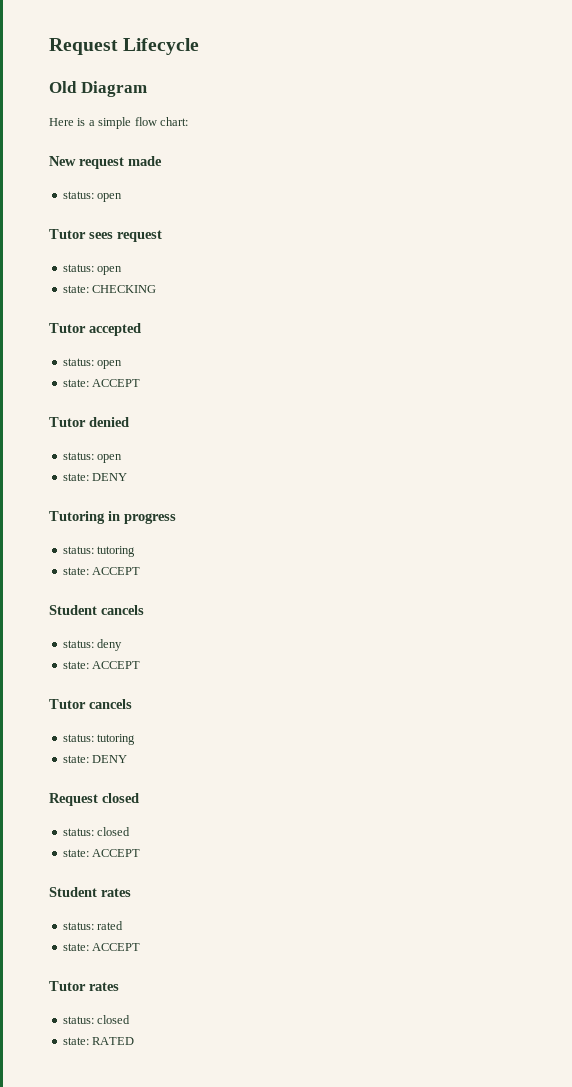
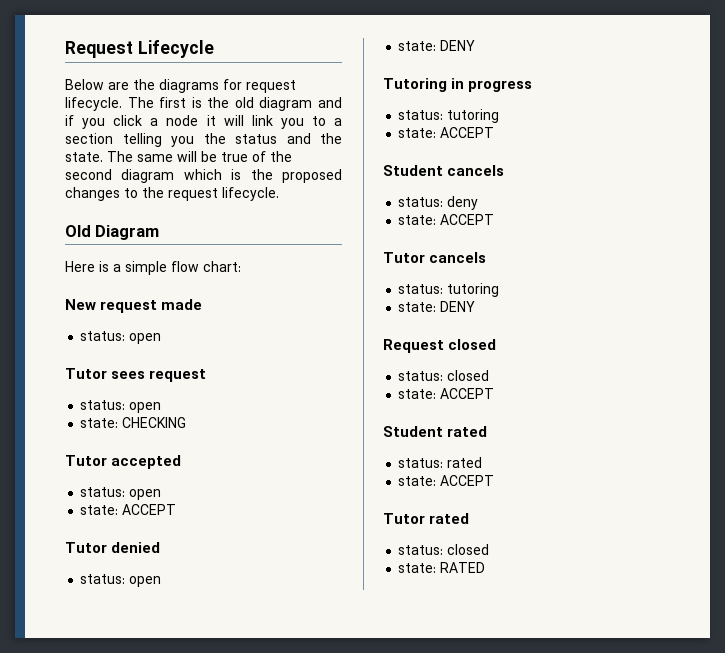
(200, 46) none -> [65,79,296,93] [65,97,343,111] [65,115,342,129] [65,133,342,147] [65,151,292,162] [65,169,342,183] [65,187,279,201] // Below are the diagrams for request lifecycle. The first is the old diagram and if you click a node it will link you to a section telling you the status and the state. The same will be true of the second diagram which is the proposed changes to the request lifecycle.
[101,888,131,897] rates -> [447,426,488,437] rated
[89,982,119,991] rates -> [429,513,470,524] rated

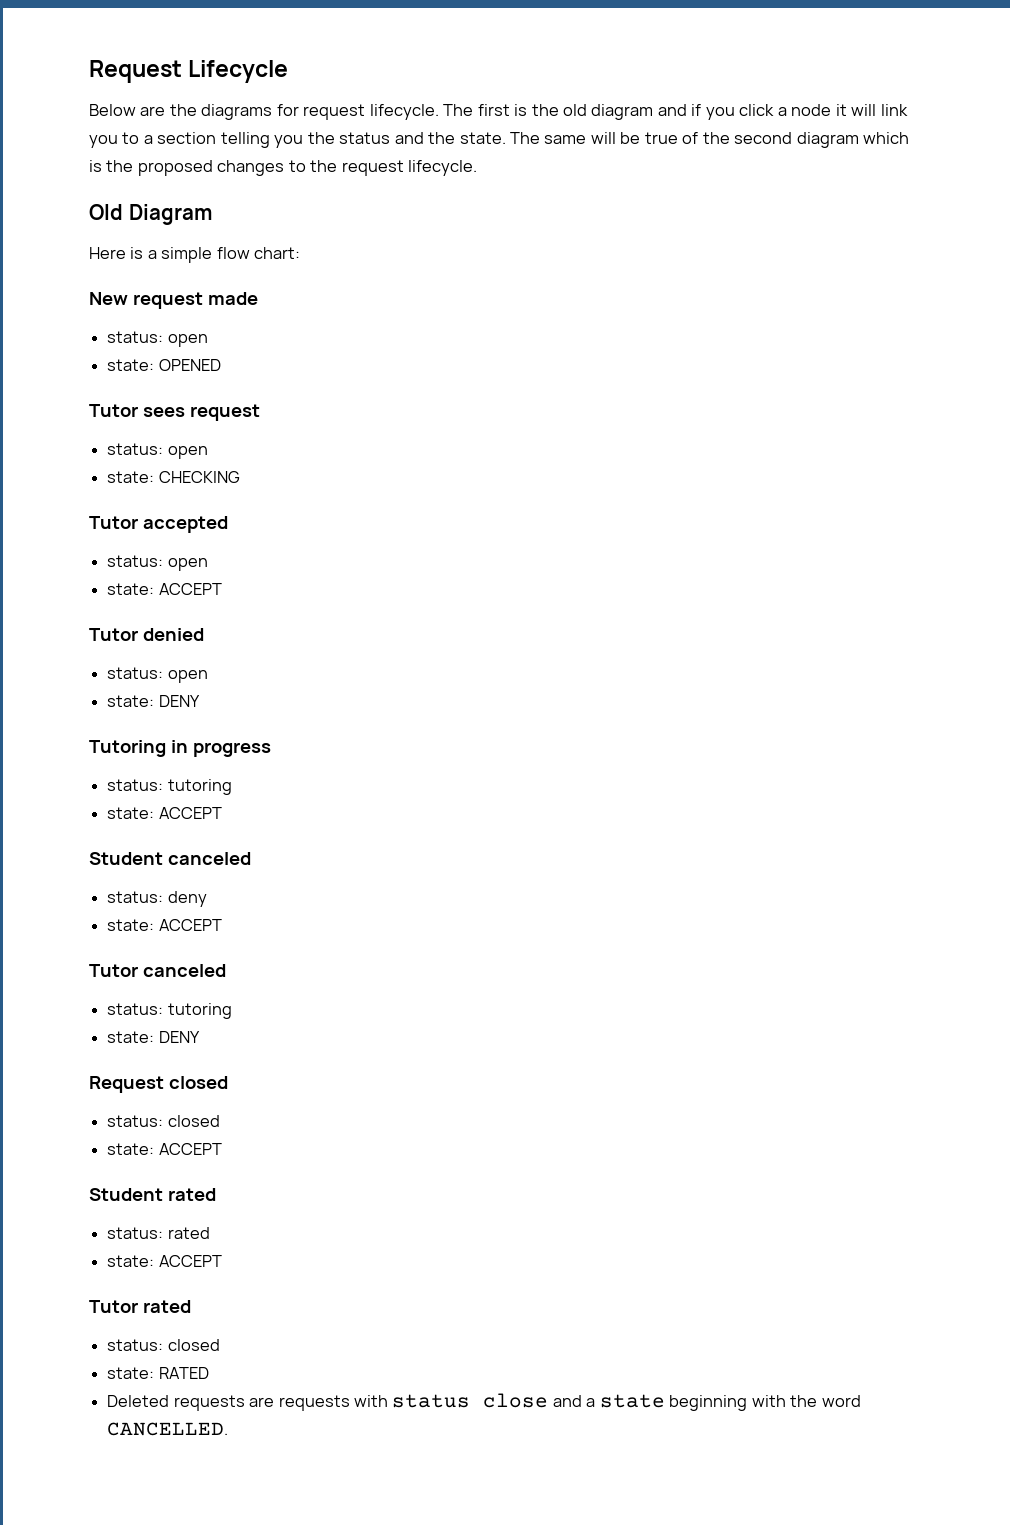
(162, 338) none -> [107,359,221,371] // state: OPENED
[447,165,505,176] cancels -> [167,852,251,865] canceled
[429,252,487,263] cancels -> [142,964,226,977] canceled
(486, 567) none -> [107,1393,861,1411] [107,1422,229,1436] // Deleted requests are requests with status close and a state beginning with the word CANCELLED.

---

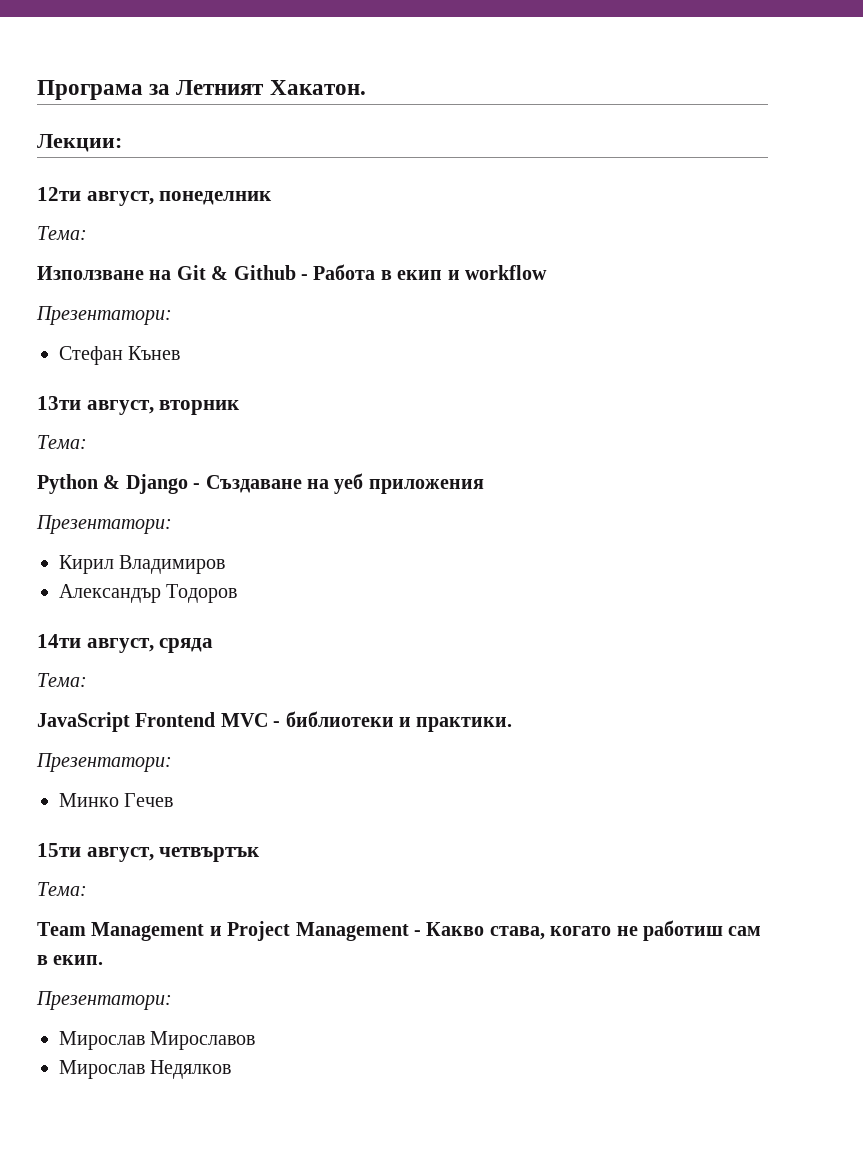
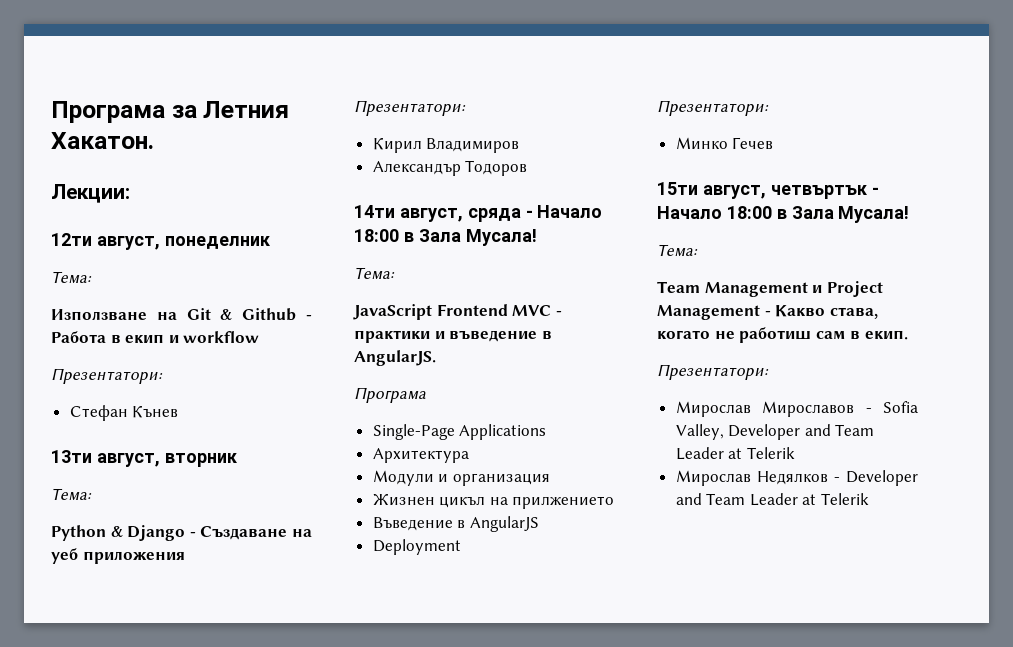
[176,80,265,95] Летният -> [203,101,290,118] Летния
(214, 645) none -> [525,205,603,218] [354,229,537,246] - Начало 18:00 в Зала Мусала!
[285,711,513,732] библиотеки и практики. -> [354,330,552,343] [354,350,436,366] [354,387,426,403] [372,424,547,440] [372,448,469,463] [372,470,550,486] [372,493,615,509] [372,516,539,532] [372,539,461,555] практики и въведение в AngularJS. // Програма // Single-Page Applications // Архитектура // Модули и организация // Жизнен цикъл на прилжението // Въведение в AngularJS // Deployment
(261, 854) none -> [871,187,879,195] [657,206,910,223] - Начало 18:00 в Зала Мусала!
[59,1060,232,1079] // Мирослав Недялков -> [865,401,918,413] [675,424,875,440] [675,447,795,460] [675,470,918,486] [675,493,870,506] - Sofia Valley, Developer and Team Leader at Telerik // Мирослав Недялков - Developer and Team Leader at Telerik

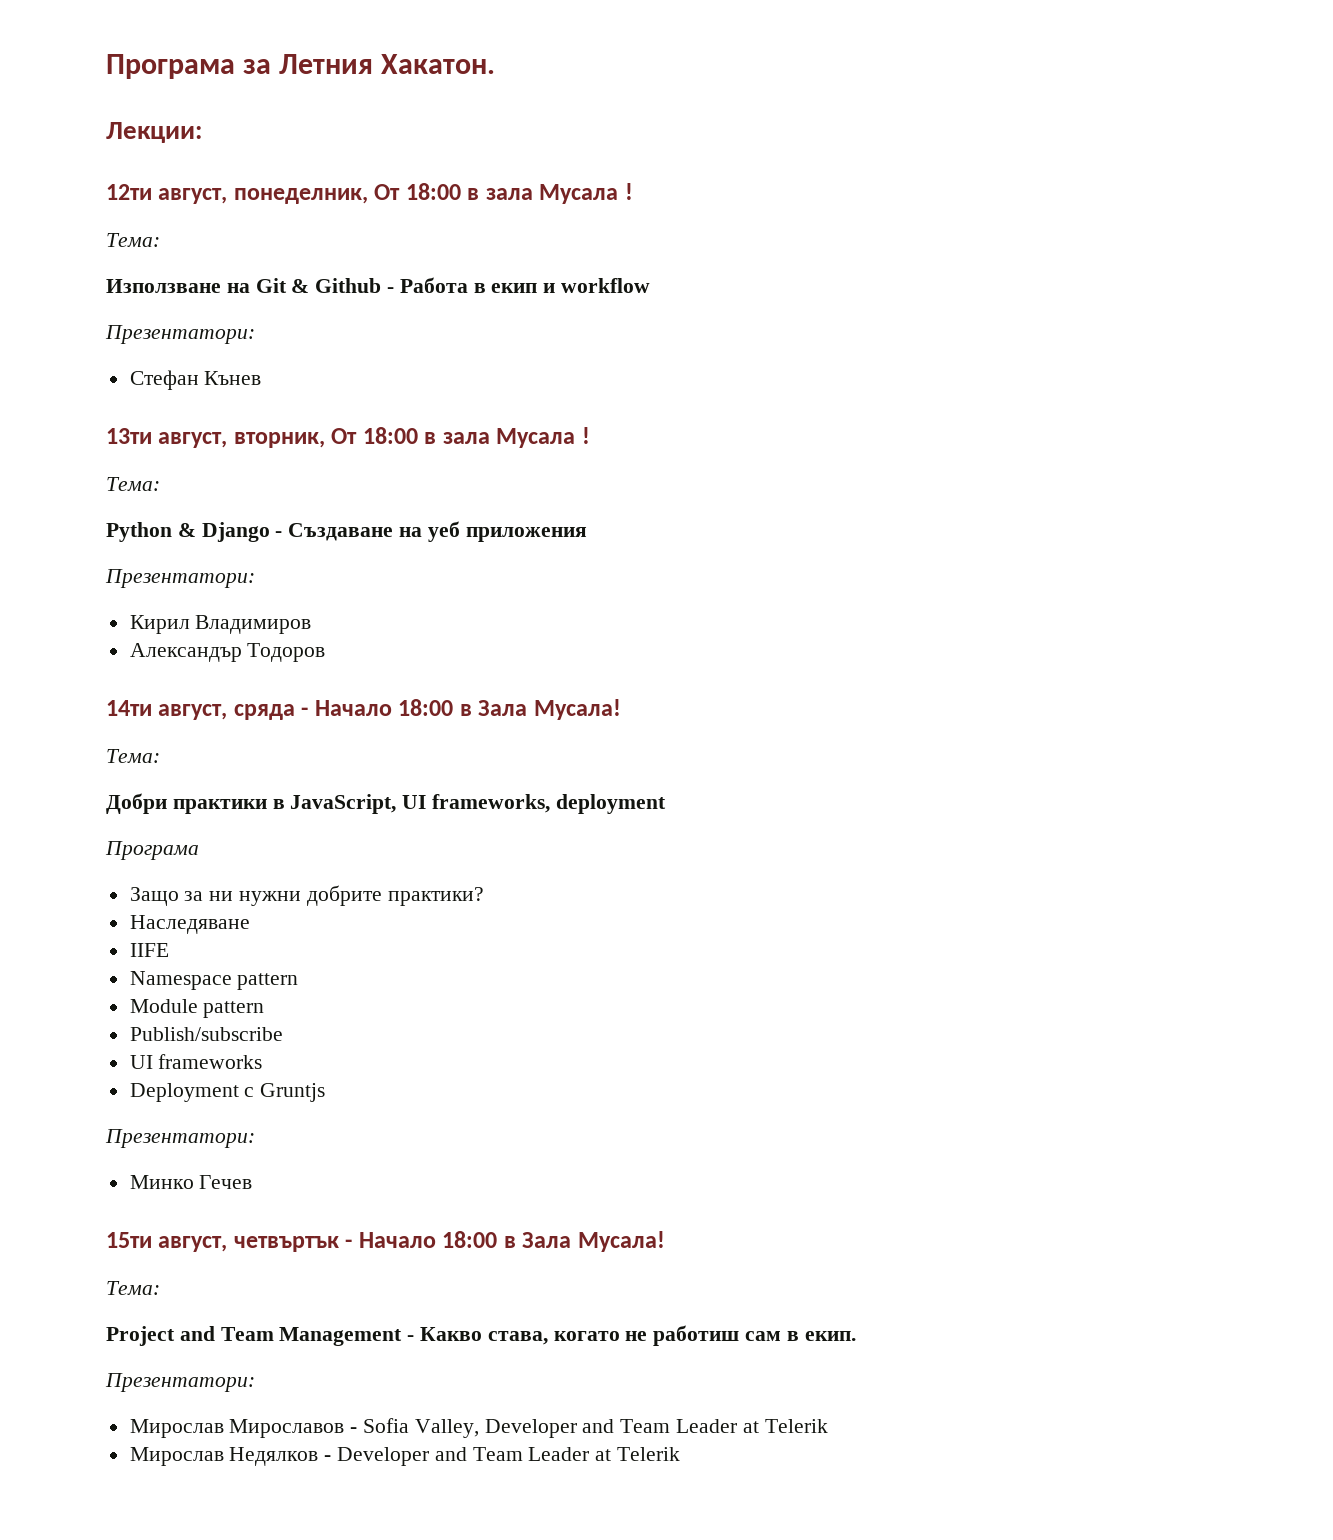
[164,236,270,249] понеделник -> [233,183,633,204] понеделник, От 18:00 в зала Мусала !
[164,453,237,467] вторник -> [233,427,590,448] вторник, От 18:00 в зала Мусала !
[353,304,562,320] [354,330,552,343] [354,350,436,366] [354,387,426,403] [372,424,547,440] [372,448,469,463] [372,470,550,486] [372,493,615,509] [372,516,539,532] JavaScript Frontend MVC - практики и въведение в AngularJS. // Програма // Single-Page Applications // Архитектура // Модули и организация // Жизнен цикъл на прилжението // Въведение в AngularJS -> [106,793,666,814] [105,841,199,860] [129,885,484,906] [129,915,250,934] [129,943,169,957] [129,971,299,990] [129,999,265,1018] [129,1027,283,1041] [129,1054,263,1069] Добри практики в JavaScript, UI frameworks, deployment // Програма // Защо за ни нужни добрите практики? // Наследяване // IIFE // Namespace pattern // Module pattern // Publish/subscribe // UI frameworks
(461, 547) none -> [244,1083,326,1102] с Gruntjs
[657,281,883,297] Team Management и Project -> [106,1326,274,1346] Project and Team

● What is needed: Restate word for word the lines of the data above, starting at the line containing "[164,236,270,249] понеделник ->" and ending at the line containing "[657,281,883,297] Team Management", both included, and nothing more.

● Exercise response:
[164,236,270,249] понеделник -> [233,183,633,204] понеделник, От 18:00 в зала Мусала !
[164,453,237,467] вторник -> [233,427,590,448] вторник, От 18:00 в зала Мусала !
[353,304,562,320] [354,330,552,343] [354,350,436,366] [354,387,426,403] [372,424,547,440] [372,448,469,463] [372,470,550,486] [372,493,615,509] [372,516,539,532] JavaScript Frontend MVC - практики и въведение в AngularJS. // Програма // Single-Page Applications // Архитектура // Модули и организация // Жизнен цикъл на прилжението // Въведение в AngularJS -> [106,793,666,814] [105,841,199,860] [129,885,484,906] [129,915,250,934] [129,943,169,957] [129,971,299,990] [129,999,265,1018] [129,1027,283,1041] [129,1054,263,1069] Добри практики в JavaScript, UI frameworks, deployment // Програма // Защо за ни нужни добрите практики? // Наследяване // IIFE // Namespace pattern // Module pattern // Publish/subscribe // UI frameworks
(461, 547) none -> [244,1083,326,1102] с Gruntjs
[657,281,883,297] Team Management и Project -> [106,1326,274,1346] Project and Team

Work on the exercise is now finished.